Collinear points require explicit handling. When multiple points lie on a hull edge, you must decide whether to include all of them or just the endpoints. Most applications want only endpoints, but some (like computing the hull perimeter with all vertices) need every collinear point.

Conclusion

Graham Scan and Jarvis March represent two fundamental approaches to the convex hull problem. Graham Scan’s O(n log n) guarantee makes it the safe default choice—it never degrades regardless of input structure. Jarvis March shines when you know the hull will be small relative to the input, offering better constants and simpler implementation.

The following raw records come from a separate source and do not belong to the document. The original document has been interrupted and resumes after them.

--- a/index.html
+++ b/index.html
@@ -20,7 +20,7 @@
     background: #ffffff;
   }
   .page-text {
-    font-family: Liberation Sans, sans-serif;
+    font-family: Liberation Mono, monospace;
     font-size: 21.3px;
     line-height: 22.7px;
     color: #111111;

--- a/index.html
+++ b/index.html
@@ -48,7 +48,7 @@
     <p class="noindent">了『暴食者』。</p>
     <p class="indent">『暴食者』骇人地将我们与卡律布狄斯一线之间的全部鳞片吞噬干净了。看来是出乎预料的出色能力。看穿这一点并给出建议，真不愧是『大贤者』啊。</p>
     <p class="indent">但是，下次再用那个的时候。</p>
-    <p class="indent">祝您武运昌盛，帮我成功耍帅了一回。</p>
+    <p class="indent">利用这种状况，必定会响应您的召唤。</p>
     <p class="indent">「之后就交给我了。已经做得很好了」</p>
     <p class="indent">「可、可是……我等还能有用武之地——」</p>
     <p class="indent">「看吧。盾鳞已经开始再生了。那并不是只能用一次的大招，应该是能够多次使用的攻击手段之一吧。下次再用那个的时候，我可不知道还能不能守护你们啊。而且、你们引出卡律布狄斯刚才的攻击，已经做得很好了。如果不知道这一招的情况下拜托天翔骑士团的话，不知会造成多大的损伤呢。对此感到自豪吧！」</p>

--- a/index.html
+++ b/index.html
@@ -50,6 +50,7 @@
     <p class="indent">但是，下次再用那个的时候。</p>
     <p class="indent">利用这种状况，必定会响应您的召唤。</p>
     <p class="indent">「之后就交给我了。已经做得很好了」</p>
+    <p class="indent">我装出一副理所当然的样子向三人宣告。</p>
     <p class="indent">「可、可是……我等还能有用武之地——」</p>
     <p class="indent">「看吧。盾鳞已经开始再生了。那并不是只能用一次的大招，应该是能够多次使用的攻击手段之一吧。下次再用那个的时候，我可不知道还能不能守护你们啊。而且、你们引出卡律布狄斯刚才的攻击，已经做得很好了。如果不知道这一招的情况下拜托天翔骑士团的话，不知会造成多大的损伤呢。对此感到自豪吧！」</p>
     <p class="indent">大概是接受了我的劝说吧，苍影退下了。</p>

For production systems, consider Chan’s algorithm, which achieves O(n log h) time by combining both approaches—the best of both worlds. Quickhull offers another practical alternative with excellent average-case performance and easy parallelization.

Whichever algorithm you choose, remember that the orientation test is your foundation. Get that right, handle your edge cases explicitly, and the rest follows naturally.